*** Opening of STUDY MATERIAL ***

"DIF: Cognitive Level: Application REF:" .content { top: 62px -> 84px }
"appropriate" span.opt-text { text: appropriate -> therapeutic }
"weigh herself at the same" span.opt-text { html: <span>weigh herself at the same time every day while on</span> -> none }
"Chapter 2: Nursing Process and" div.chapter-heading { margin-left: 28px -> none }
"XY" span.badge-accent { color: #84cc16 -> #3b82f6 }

*** Close of STUDY MATERIAL ***
*** Opening of STUDY MATERIAL ***

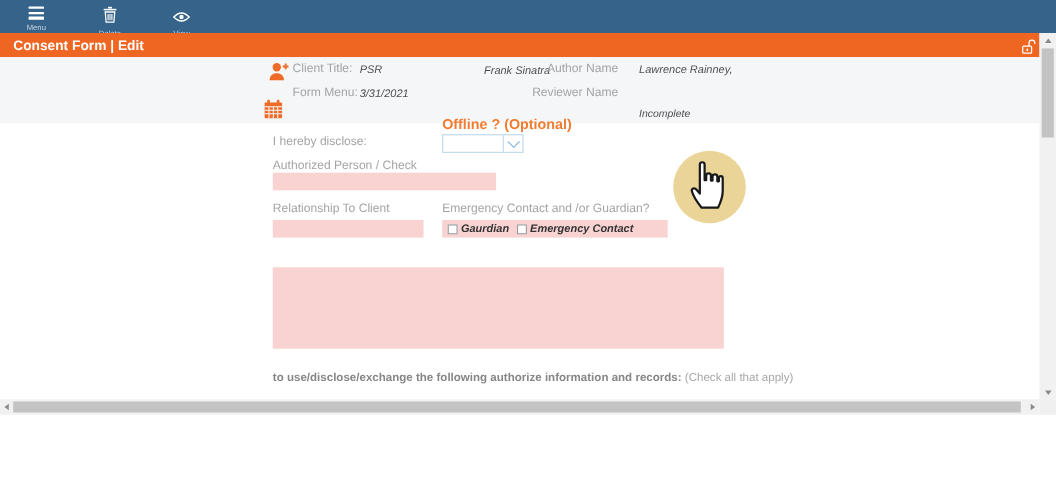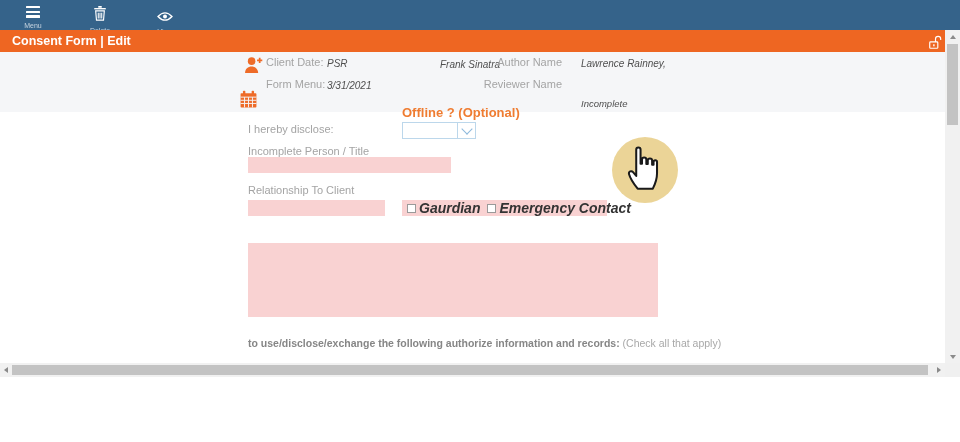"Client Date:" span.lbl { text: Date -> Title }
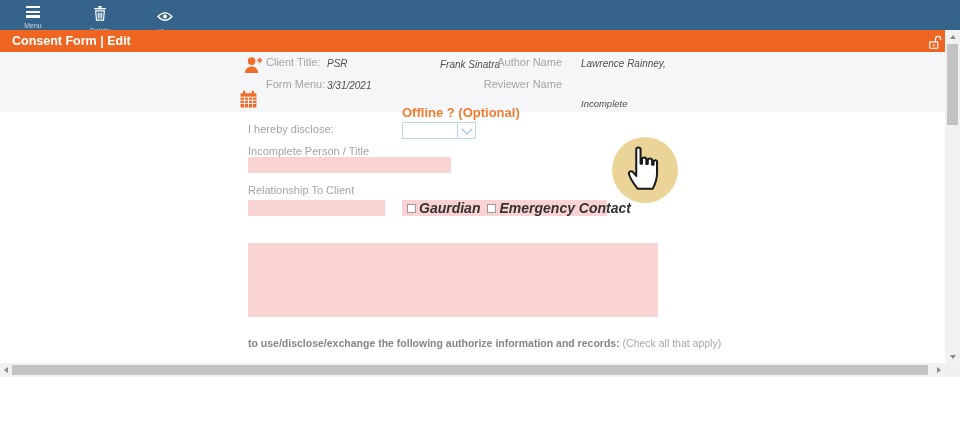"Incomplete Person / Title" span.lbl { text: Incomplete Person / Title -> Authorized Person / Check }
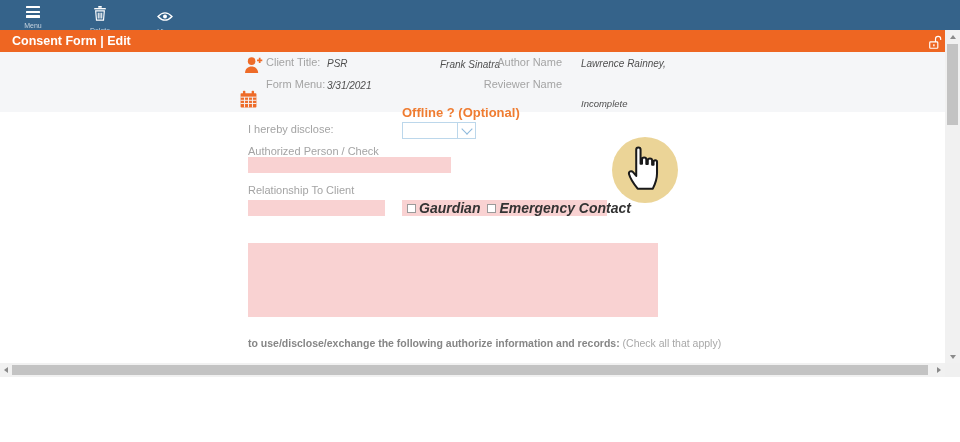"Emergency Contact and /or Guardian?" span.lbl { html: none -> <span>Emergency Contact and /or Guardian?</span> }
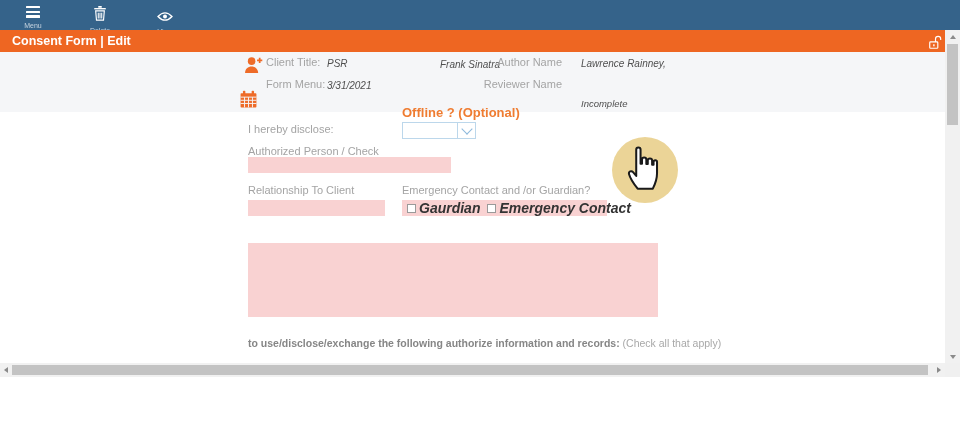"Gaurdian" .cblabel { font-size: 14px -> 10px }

*** Close of STUDY MATERIAL ***

→ WORK ORDER
Output should consist of the lines above from the one with "text: Incomplete Person" down to the one with "font-size: 14px ->", exact and without pictures.

→ FINISHED TASK
"Incomplete Person / Title" span.lbl { text: Incomplete Person / Title -> Authorized Person / Check }
"Emergency Contact and /or Guardian?" span.lbl { html: none -> <span>Emergency Contact and /or Guardian?</span> }
"Gaurdian" .cblabel { font-size: 14px -> 10px }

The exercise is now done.